Problem requirements - Repeat the listing that follows exactly. Pictures are not part of the copy.

Records provided -

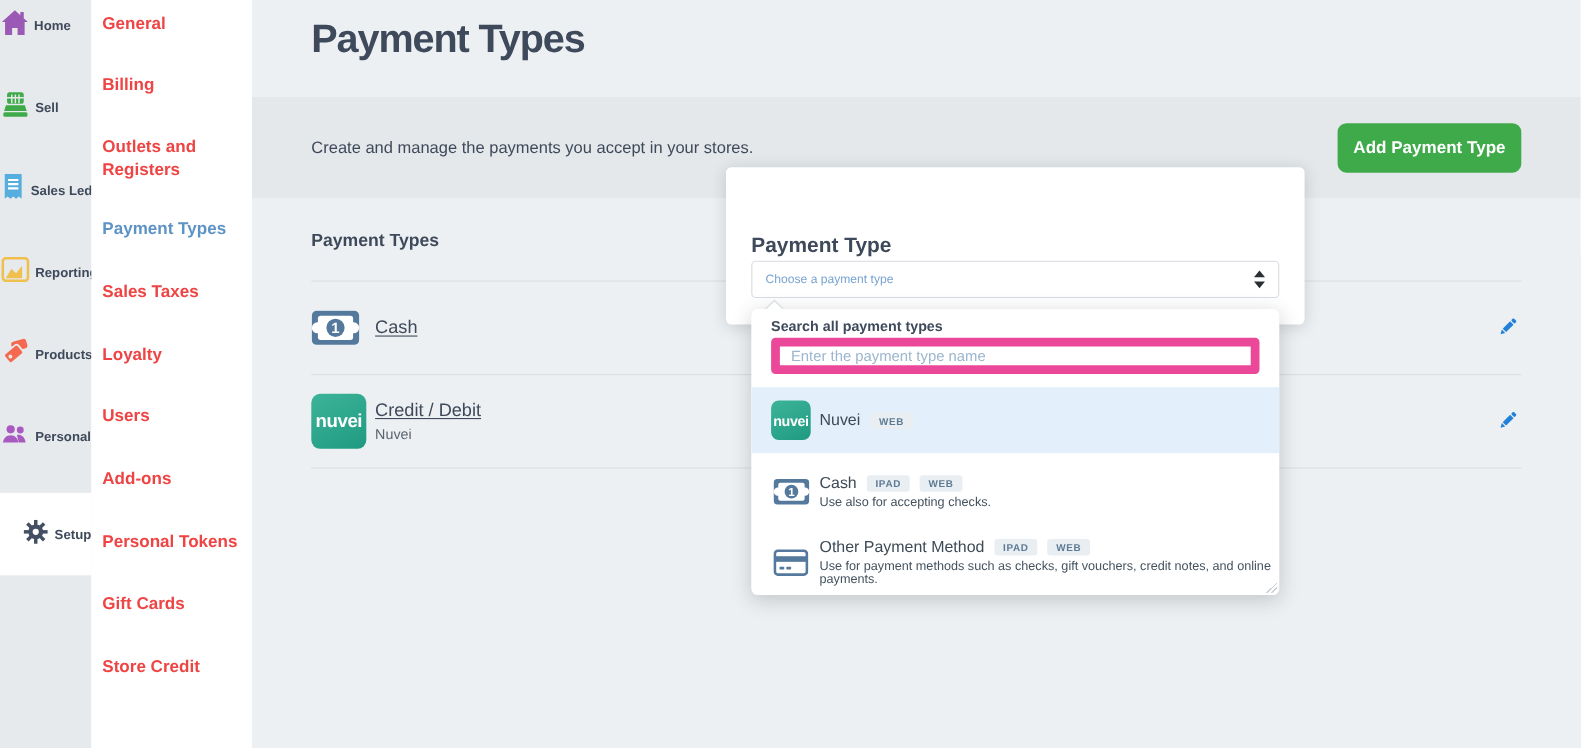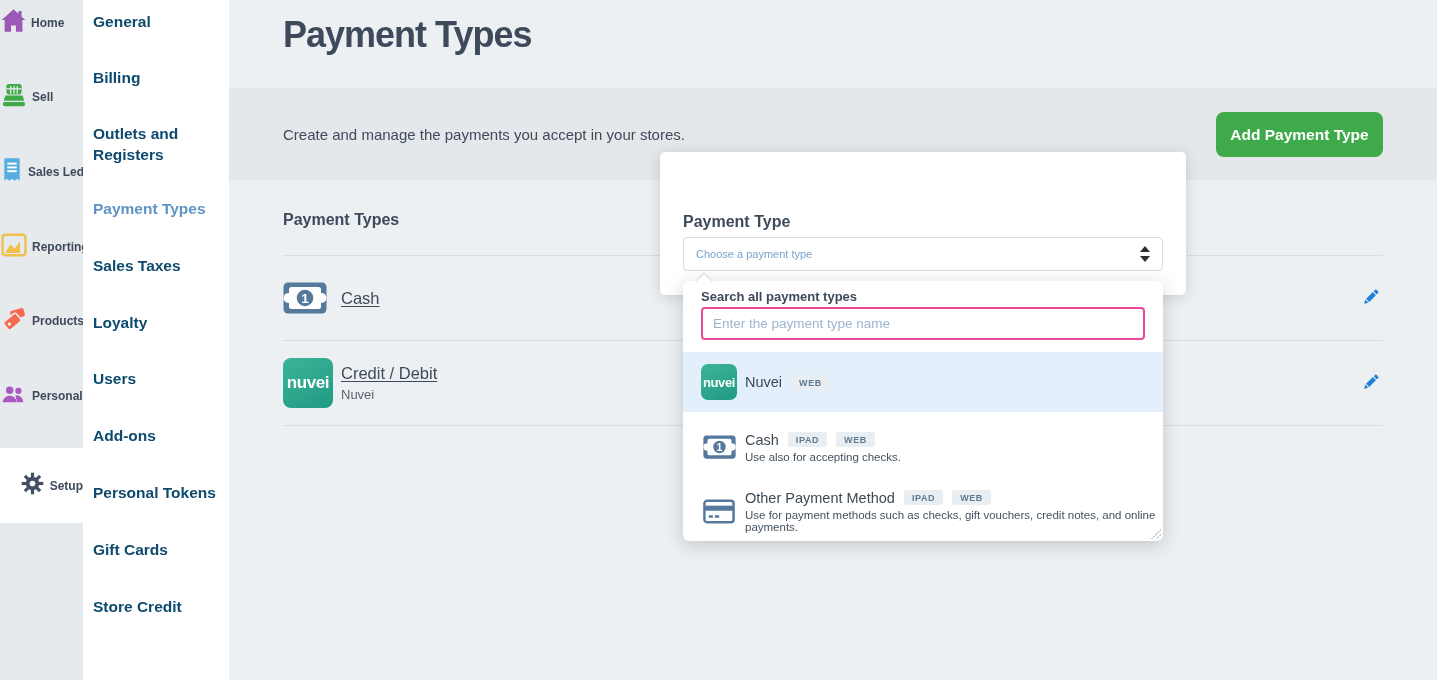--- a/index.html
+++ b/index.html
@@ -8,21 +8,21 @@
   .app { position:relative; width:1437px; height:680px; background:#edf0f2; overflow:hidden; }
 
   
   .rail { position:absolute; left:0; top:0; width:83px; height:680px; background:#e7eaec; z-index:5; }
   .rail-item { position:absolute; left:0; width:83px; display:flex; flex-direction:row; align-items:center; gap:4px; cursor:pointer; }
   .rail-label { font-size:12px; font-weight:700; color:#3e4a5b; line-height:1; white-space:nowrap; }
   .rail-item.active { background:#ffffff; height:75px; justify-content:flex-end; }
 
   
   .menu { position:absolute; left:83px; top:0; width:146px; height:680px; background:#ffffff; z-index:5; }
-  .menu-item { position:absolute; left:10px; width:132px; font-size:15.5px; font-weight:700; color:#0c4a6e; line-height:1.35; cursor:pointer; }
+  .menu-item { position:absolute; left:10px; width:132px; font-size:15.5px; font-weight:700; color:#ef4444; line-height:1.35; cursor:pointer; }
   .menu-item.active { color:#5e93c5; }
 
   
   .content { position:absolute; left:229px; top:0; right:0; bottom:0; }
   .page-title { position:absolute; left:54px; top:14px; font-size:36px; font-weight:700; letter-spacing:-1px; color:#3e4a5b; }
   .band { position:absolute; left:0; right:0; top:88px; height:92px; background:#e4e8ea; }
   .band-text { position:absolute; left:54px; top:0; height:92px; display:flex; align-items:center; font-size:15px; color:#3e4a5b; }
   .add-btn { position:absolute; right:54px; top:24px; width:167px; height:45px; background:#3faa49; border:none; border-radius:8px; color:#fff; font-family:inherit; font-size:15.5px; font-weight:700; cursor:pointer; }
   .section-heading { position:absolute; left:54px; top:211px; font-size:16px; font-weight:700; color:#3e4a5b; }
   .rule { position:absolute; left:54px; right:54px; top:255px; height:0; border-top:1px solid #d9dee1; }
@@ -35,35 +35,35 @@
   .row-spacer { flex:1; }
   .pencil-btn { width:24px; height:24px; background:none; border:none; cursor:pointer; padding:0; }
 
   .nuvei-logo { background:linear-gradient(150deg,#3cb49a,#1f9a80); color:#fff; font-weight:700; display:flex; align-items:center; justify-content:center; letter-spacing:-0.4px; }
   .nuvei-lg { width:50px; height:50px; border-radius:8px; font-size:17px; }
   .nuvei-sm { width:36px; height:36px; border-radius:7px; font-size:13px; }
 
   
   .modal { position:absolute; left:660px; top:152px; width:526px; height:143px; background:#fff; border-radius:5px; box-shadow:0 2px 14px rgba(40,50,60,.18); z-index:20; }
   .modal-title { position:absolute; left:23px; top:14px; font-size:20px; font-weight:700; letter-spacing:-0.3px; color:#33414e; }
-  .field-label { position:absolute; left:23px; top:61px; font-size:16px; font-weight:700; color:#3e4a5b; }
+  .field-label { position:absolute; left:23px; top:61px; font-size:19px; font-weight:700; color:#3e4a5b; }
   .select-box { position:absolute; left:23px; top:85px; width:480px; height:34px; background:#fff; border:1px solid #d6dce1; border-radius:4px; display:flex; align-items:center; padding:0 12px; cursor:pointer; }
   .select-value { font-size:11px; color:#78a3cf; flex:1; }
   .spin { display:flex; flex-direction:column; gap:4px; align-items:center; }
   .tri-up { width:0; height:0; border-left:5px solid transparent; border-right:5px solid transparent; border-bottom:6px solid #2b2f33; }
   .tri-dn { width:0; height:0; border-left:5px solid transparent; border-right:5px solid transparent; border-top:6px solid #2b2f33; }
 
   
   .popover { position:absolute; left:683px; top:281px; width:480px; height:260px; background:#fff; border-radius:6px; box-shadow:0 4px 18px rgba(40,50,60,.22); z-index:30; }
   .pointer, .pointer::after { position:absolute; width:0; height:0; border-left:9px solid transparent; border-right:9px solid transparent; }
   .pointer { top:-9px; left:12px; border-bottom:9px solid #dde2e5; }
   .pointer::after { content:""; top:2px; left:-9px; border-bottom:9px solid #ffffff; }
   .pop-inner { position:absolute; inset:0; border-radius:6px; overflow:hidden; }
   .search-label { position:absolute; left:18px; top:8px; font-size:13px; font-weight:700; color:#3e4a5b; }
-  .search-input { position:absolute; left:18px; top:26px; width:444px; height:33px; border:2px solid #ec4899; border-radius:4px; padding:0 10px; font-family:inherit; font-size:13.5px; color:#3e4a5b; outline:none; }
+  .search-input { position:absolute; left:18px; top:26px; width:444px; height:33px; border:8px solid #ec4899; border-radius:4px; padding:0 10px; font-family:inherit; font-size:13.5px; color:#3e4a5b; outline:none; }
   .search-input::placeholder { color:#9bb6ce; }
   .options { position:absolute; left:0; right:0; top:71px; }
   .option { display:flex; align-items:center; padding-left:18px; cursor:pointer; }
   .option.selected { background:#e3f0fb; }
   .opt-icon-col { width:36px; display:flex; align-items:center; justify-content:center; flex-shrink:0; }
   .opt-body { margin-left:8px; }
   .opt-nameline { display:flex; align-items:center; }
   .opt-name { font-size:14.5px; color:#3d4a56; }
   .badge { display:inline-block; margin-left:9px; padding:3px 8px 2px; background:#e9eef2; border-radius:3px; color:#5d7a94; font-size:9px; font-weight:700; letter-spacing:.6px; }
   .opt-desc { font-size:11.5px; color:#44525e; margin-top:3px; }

Task answer -
--- a/index.html
+++ b/index.html
@@ -8,21 +8,21 @@
   .app { position:relative; width:1437px; height:680px; background:#edf0f2; overflow:hidden; }
 
   
   .rail { position:absolute; left:0; top:0; width:83px; height:680px; background:#e7eaec; z-index:5; }
   .rail-item { position:absolute; left:0; width:83px; display:flex; flex-direction:row; align-items:center; gap:4px; cursor:pointer; }
   .rail-label { font-size:12px; font-weight:700; color:#3e4a5b; line-height:1; white-space:nowrap; }
   .rail-item.active { background:#ffffff; height:75px; justify-content:flex-end; }
 
   
   .menu { position:absolute; left:83px; top:0; width:146px; height:680px; background:#ffffff; z-index:5; }
-  .menu-item { position:absolute; left:10px; width:132px; font-size:15.5px; font-weight:700; color:#0c4a6e; line-height:1.35; cursor:pointer; }
+  .menu-item { position:absolute; left:10px; width:132px; font-size:15.5px; font-weight:700; color:#ef4444; line-height:1.35; cursor:pointer; }
   .menu-item.active { color:#5e93c5; }
 
   
   .content { position:absolute; left:229px; top:0; right:0; bottom:0; }
   .page-title { position:absolute; left:54px; top:14px; font-size:36px; font-weight:700; letter-spacing:-1px; color:#3e4a5b; }
   .band { position:absolute; left:0; right:0; top:88px; height:92px; background:#e4e8ea; }
   .band-text { position:absolute; left:54px; top:0; height:92px; display:flex; align-items:center; font-size:15px; color:#3e4a5b; }
   .add-btn { position:absolute; right:54px; top:24px; width:167px; height:45px; background:#3faa49; border:none; border-radius:8px; color:#fff; font-family:inherit; font-size:15.5px; font-weight:700; cursor:pointer; }
   .section-heading { position:absolute; left:54px; top:211px; font-size:16px; font-weight:700; color:#3e4a5b; }
   .rule { position:absolute; left:54px; right:54px; top:255px; height:0; border-top:1px solid #d9dee1; }
@@ -35,35 +35,35 @@
   .row-spacer { flex:1; }
   .pencil-btn { width:24px; height:24px; background:none; border:none; cursor:pointer; padding:0; }
 
   .nuvei-logo { background:linear-gradient(150deg,#3cb49a,#1f9a80); color:#fff; font-weight:700; display:flex; align-items:center; justify-content:center; letter-spacing:-0.4px; }
   .nuvei-lg { width:50px; height:50px; border-radius:8px; font-size:17px; }
   .nuvei-sm { width:36px; height:36px; border-radius:7px; font-size:13px; }
 
   
   .modal { position:absolute; left:660px; top:152px; width:526px; height:143px; background:#fff; border-radius:5px; box-shadow:0 2px 14px rgba(40,50,60,.18); z-index:20; }
   .modal-title { position:absolute; left:23px; top:14px; font-size:20px; font-weight:700; letter-spacing:-0.3px; color:#33414e; }
-  .field-label { position:absolute; left:23px; top:61px; font-size:16px; font-weight:700; color:#3e4a5b; }
+  .field-label { position:absolute; left:23px; top:61px; font-size:19px; font-weight:700; color:#3e4a5b; }
   .select-box { position:absolute; left:23px; top:85px; width:480px; height:34px; background:#fff; border:1px solid #d6dce1; border-radius:4px; display:flex; align-items:center; padding:0 12px; cursor:pointer; }
   .select-value { font-size:11px; color:#78a3cf; flex:1; }
   .spin { display:flex; flex-direction:column; gap:4px; align-items:center; }
   .tri-up { width:0; height:0; border-left:5px solid transparent; border-right:5px solid transparent; border-bottom:6px solid #2b2f33; }
   .tri-dn { width:0; height:0; border-left:5px solid transparent; border-right:5px solid transparent; border-top:6px solid #2b2f33; }
 
   
   .popover { position:absolute; left:683px; top:281px; width:480px; height:260px; background:#fff; border-radius:6px; box-shadow:0 4px 18px rgba(40,50,60,.22); z-index:30; }
   .pointer, .pointer::after { position:absolute; width:0; height:0; border-left:9px solid transparent; border-right:9px solid transparent; }
   .pointer { top:-9px; left:12px; border-bottom:9px solid #dde2e5; }
   .pointer::after { content:""; top:2px; left:-9px; border-bottom:9px solid #ffffff; }
   .pop-inner { position:absolute; inset:0; border-radius:6px; overflow:hidden; }
   .search-label { position:absolute; left:18px; top:8px; font-size:13px; font-weight:700; color:#3e4a5b; }
-  .search-input { position:absolute; left:18px; top:26px; width:444px; height:33px; border:2px solid #ec4899; border-radius:4px; padding:0 10px; font-family:inherit; font-size:13.5px; color:#3e4a5b; outline:none; }
+  .search-input { position:absolute; left:18px; top:26px; width:444px; height:33px; border:8px solid #ec4899; border-radius:4px; padding:0 10px; font-family:inherit; font-size:13.5px; color:#3e4a5b; outline:none; }
   .search-input::placeholder { color:#9bb6ce; }
   .options { position:absolute; left:0; right:0; top:71px; }
   .option { display:flex; align-items:center; padding-left:18px; cursor:pointer; }
   .option.selected { background:#e3f0fb; }
   .opt-icon-col { width:36px; display:flex; align-items:center; justify-content:center; flex-shrink:0; }
   .opt-body { margin-left:8px; }
   .opt-nameline { display:flex; align-items:center; }
   .opt-name { font-size:14.5px; color:#3d4a56; }
   .badge { display:inline-block; margin-left:9px; padding:3px 8px 2px; background:#e9eef2; border-radius:3px; color:#5d7a94; font-size:9px; font-weight:700; letter-spacing:.6px; }
   .opt-desc { font-size:11.5px; color:#44525e; margin-top:3px; }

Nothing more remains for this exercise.